* **Task to complete**:
An exact reproduction is needed of every line from the beginning of the data down to and including the line that contains "solid #000;padding:4px 6px;", minus the pictures.

Web page edit records

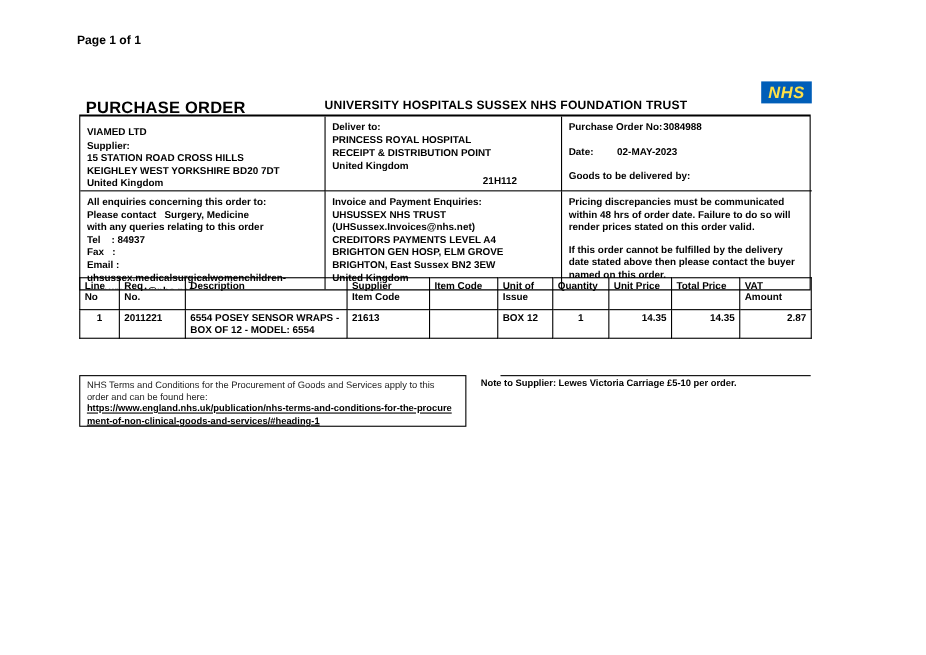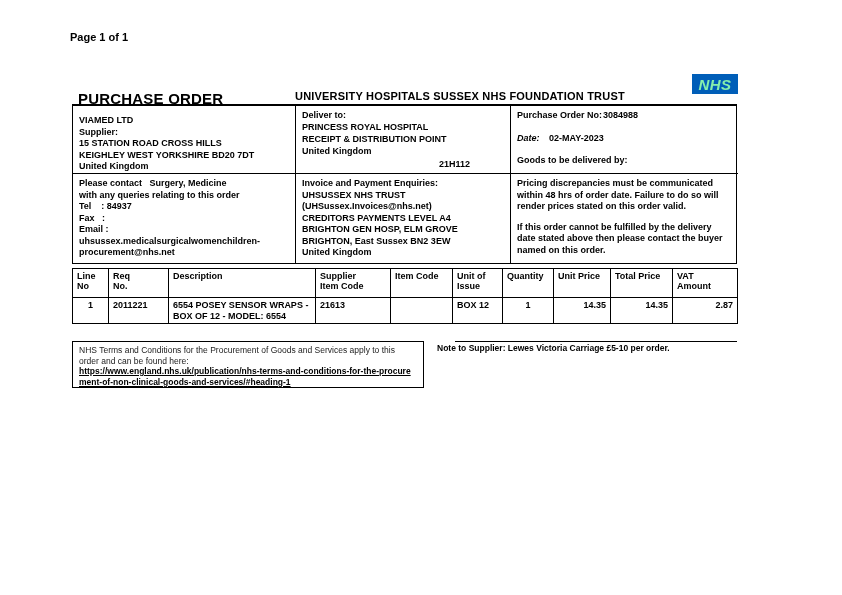--- a/index.html
+++ b/index.html
@@ -2,43 +2,43 @@
 <html><head>
 <meta charset="utf-8">
 <style>
   html,body{margin:0;padding:0;background:#fff;}
   .sheet{position:relative;width:842px;height:595px;background:#fff;color:#000;
          font-family:"Liberation Sans",sans-serif;overflow:hidden;}
 
   .page-indicator{position:absolute;left:70px;top:31px;font-size:11px;font-weight:bold;}
 
   .nhs-logo{position:absolute;left:692px;top:74px;width:46px;height:20px;background:#005EB8;
-            color:#86efac;font-weight:bold;font-style:italic;font-size:15px;
+            color:#fde047;font-weight:bold;font-style:italic;font-size:15px;
             display:flex;align-items:center;justify-content:center;letter-spacing:0.5px;}
 
   .doc-title-left{position:absolute;left:78px;top:90px;font-size:15px;font-weight:bold;letter-spacing:0.2px;}
   .doc-title-right{position:absolute;left:295px;top:90px;font-size:11px;font-weight:bold;letter-spacing:0.2px;}
 
   .info-grid{position:absolute;left:72px;top:104px;width:665px;display:grid;
              grid-template-columns:223px 215px 227px;grid-template-rows:68px 89px;
              border:1px solid #000;border-top:2px solid #000;box-sizing:border-box;
              font-size:9px;font-weight:bold;line-height:11.5px;}
   .gcell{border-right:1px solid #000;border-bottom:1px solid #000;padding:4px 6px;
          box-sizing:border-box;overflow:hidden;}
   .gcell.last-col{border-right:none;}
   .gcell.last-row{border-bottom:none;}
   .line{white-space:pre-wrap;}
   .mt5{margin-top:5px;}
   .mt1{margin-top:1px;}
   .loc-code{text-align:right;padding-right:34px;margin-top:2px;}
   .po-row{display:flex;margin-bottom:11px;}
   .po-lbl{width:86px;flex:none;}
-  .date-lbl{width:32px;flex:none;font-style:italic;}
+  .date-lbl{width:44px;flex:none;}
 
-  .items-table{position:absolute;left:72px;top:268px;width:665px;border-collapse:collapse;
+  .items-table{position:absolute;left:72px;top:252px;width:665px;border-collapse:collapse;
                table-layout:fixed;font-size:9px;font-weight:bold;border-radius:10px;}
   .items-table th,.items-table td{border:1px solid #000;padding:2px 4px;vertical-align:top;
                text-align:left;overflow:hidden;}
   .items-table th{white-space:pre-line;height:24px;font-size:9px;}
   .items-table td{height:16px;line-height:10.5px;}
   .ctr{text-align:center !important;}
   .num{text-align:right !important;}
 
   .total-row{position:absolute;left:502px;top:320px;width:235px;height:21px;display:flex;
              border:1px solid #000;box-sizing:border-box;font-size:9px;font-weight:bold;}
@@ -90,20 +90,21 @@
       <div class="po-row">
         <span class="date-lbl">Date:</span>
         <span>02-MAY-2023</span>
       </div>
       <div class="po-row">
         <span>Goods to be delivered by:</span>
       </div>
     </div>
 
     <div class="gcell last-row">
+      <div class="line">All enquiries concerning this order to:</div>
       <div class="line">Please contact   Surgery, Medicine</div>
       <div class="line">with any queries relating to this order</div>
       <div class="line">Tel    : 84937</div>
       <div class="line">Fax   :</div>
       <div class="line">Email : uhsussex.medicalsurgicalwomenchildren-</div>
       <div class="line">procurement@nhs.net</div>
     </div>
 
     <div class="gcell last-row">
       <div class="line">Invoice and Payment Enquiries:</div>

* **Written reply**:
--- a/index.html
+++ b/index.html
@@ -2,43 +2,43 @@
 <html><head>
 <meta charset="utf-8">
 <style>
   html,body{margin:0;padding:0;background:#fff;}
   .sheet{position:relative;width:842px;height:595px;background:#fff;color:#000;
          font-family:"Liberation Sans",sans-serif;overflow:hidden;}
 
   .page-indicator{position:absolute;left:70px;top:31px;font-size:11px;font-weight:bold;}
 
   .nhs-logo{position:absolute;left:692px;top:74px;width:46px;height:20px;background:#005EB8;
-            color:#86efac;font-weight:bold;font-style:italic;font-size:15px;
+            color:#fde047;font-weight:bold;font-style:italic;font-size:15px;
             display:flex;align-items:center;justify-content:center;letter-spacing:0.5px;}
 
   .doc-title-left{position:absolute;left:78px;top:90px;font-size:15px;font-weight:bold;letter-spacing:0.2px;}
   .doc-title-right{position:absolute;left:295px;top:90px;font-size:11px;font-weight:bold;letter-spacing:0.2px;}
 
   .info-grid{position:absolute;left:72px;top:104px;width:665px;display:grid;
              grid-template-columns:223px 215px 227px;grid-template-rows:68px 89px;
              border:1px solid #000;border-top:2px solid #000;box-sizing:border-box;
              font-size:9px;font-weight:bold;line-height:11.5px;}
   .gcell{border-right:1px solid #000;border-bottom:1px solid #000;padding:4px 6px;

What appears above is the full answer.